WORK TO BE COMPLETED – In your copy, each line below is repeated exactly and no image appears.

[Before and after images]
┏━━

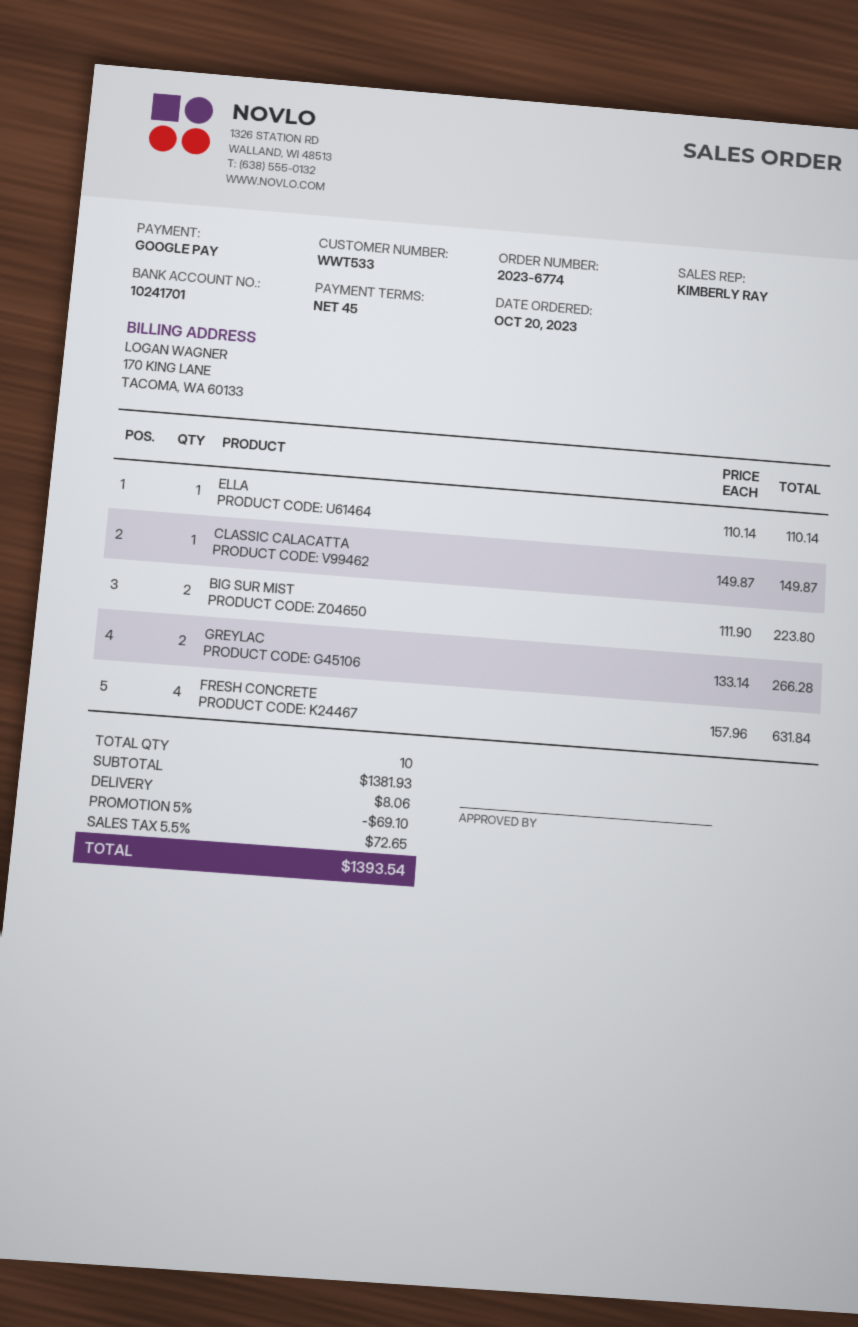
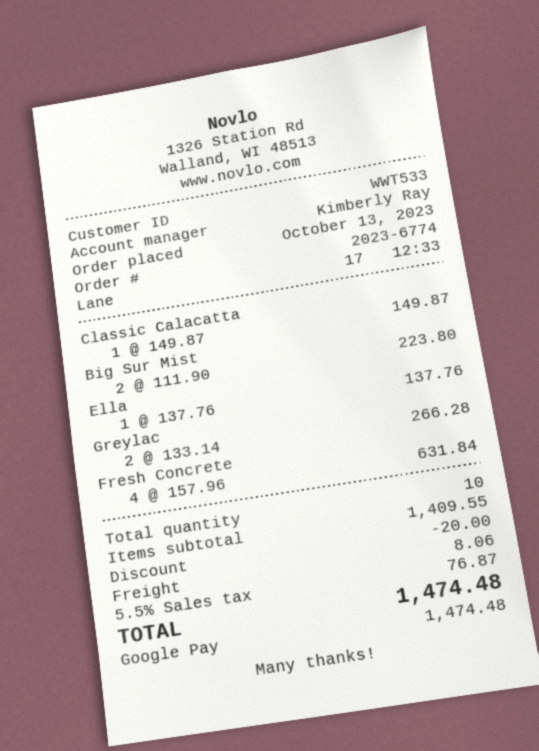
order date: 2023-10-20 -> 2023-10-13
ELLA: 1 x 110.14 = 110.14 -> 1 x 137.76 = 137.76
subtotal: 1381.93 -> 1409.55
discount: 69.10 -> 20.00
tax: 5.5% = 72.65 -> 5.5% = 76.87
total: 1393.54 -> 1474.48

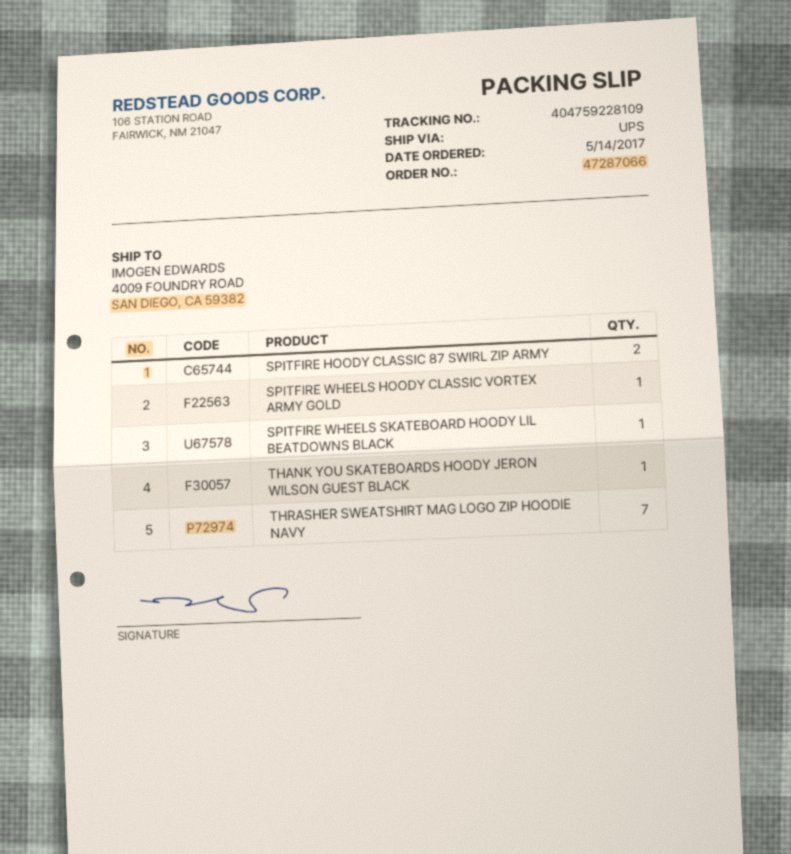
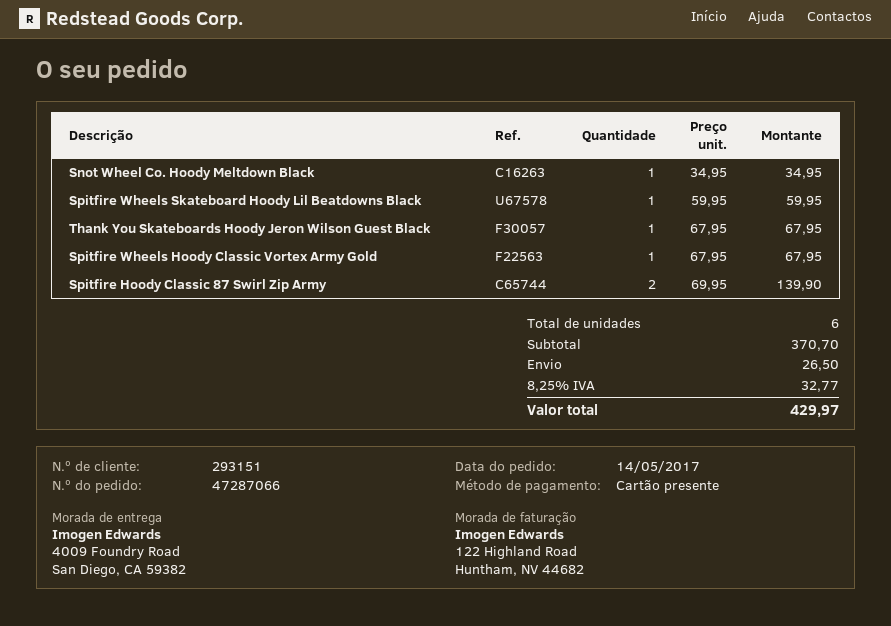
THRASHER SWEATSHIRT MAG LOGO ZIP HOODIE NAVY: 7 -> none
Snot Wheel Co. Hoody Meltdown Black: none -> 1

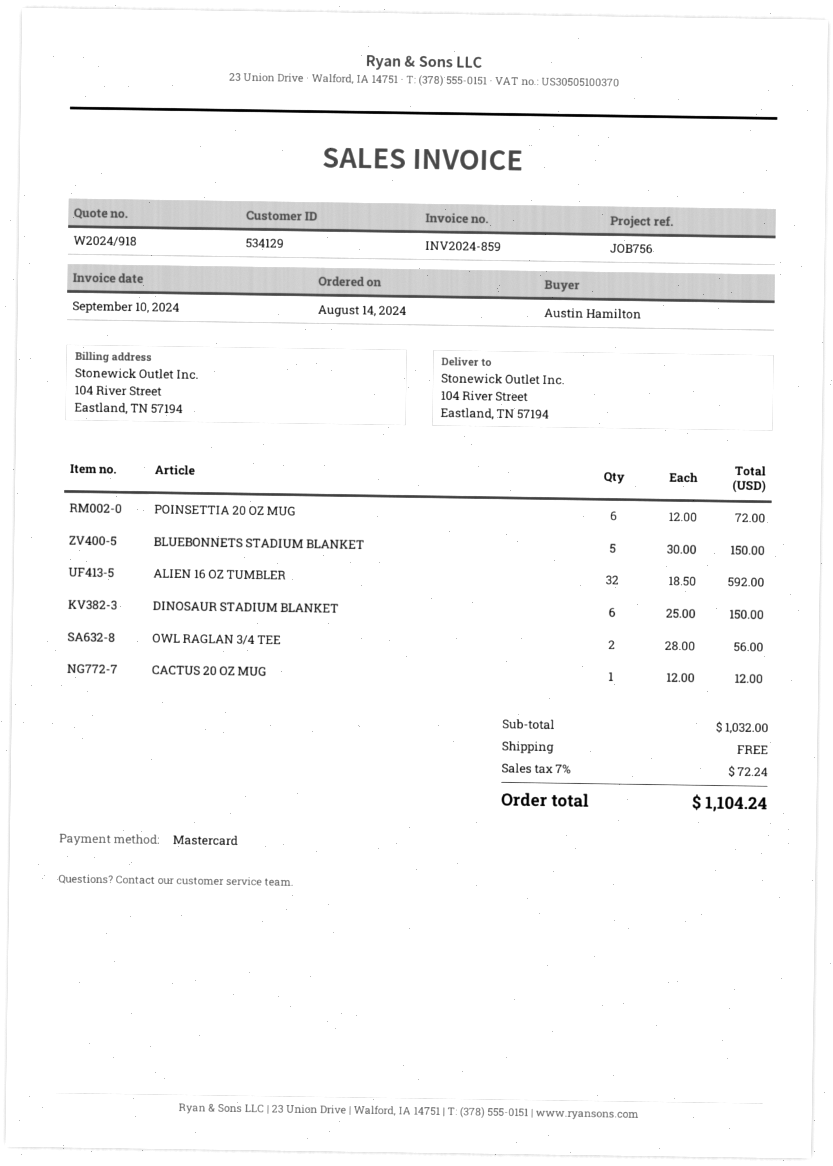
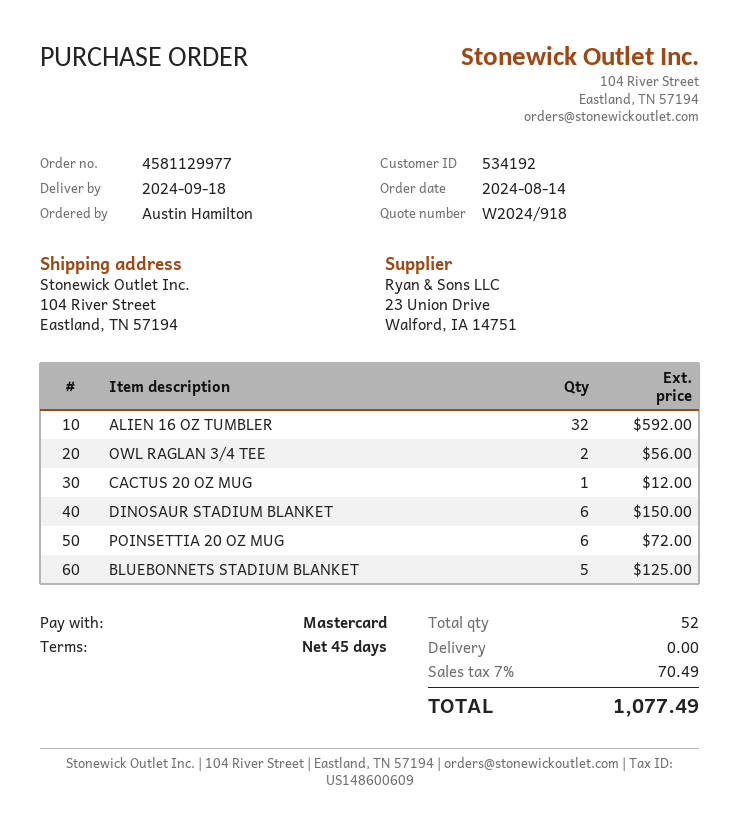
customer number: 534129 -> 534192
BLUEBONNETS STADIUM BLANKET: 5 for 150.00 -> 5 for 125.00
tax: 7% = 72.24 -> 7% = 70.49
total: 1104.24 -> 1077.49

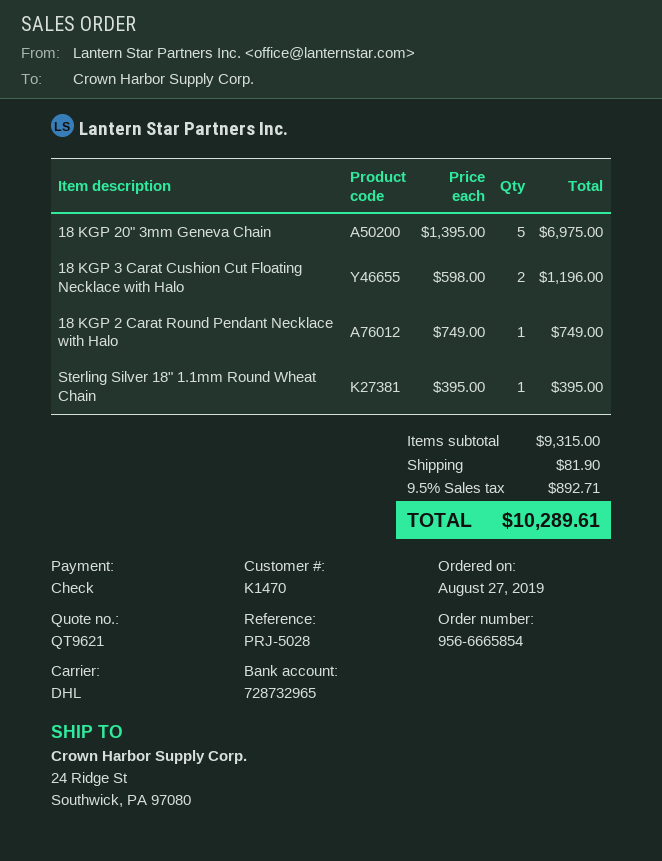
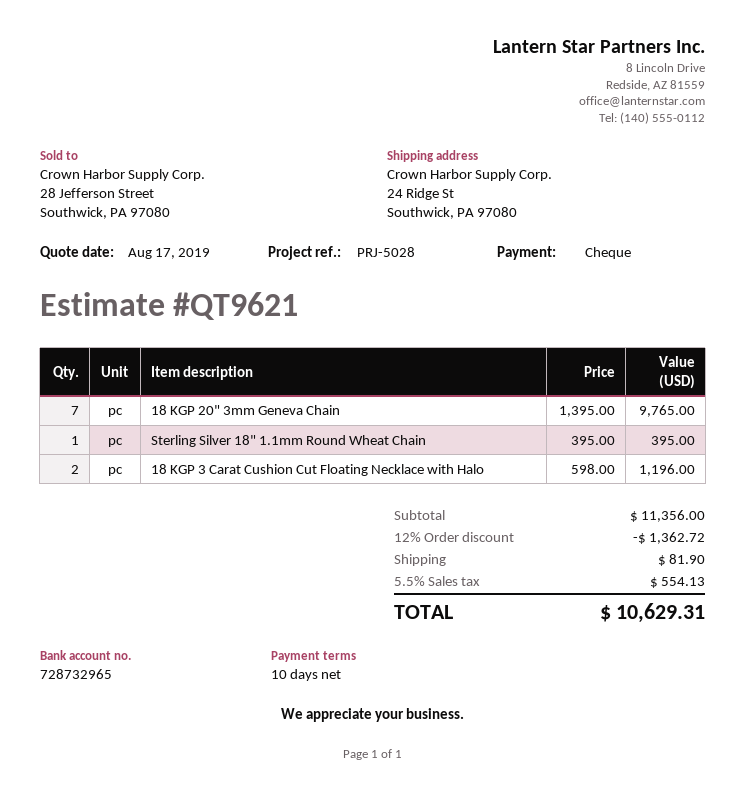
18 KGP 20" 3mm Geneva Chain: 5 x 1395.00 = 6975.00 -> 7 x 1395.00 = 9765.00
18 KGP 2 Carat Round Pendant Necklace with Halo: 1 x 749.00 = 749.00 -> none
subtotal: 9315.00 -> 11356.00
discount: none -> 12% = 1362.72
tax: 9.5% = 892.71 -> 5.5% = 554.13
total: 10289.61 -> 10629.31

┗━━

SOLUTION TO THIS PROBLEM –
order date: 2023-10-20 -> 2023-10-13
ELLA: 1 x 110.14 = 110.14 -> 1 x 137.76 = 137.76
subtotal: 1381.93 -> 1409.55
discount: 69.10 -> 20.00
tax: 5.5% = 72.65 -> 5.5% = 76.87
total: 1393.54 -> 1474.48

THRASHER SWEATSHIRT MAG LOGO ZIP HOODIE NAVY: 7 -> none
Snot Wheel Co. Hoody Meltdown Black: none -> 1

customer number: 534129 -> 534192
BLUEBONNETS STADIUM BLANKET: 5 for 150.00 -> 5 for 125.00
tax: 7% = 72.24 -> 7% = 70.49
total: 1104.24 -> 1077.49

18 KGP 20" 3mm Geneva Chain: 5 x 1395.00 = 6975.00 -> 7 x 1395.00 = 9765.00
18 KGP 2 Carat Round Pendant Necklace with Halo: 1 x 749.00 = 749.00 -> none
subtotal: 9315.00 -> 11356.00
discount: none -> 12% = 1362.72
tax: 9.5% = 892.71 -> 5.5% = 554.13
total: 10289.61 -> 10629.31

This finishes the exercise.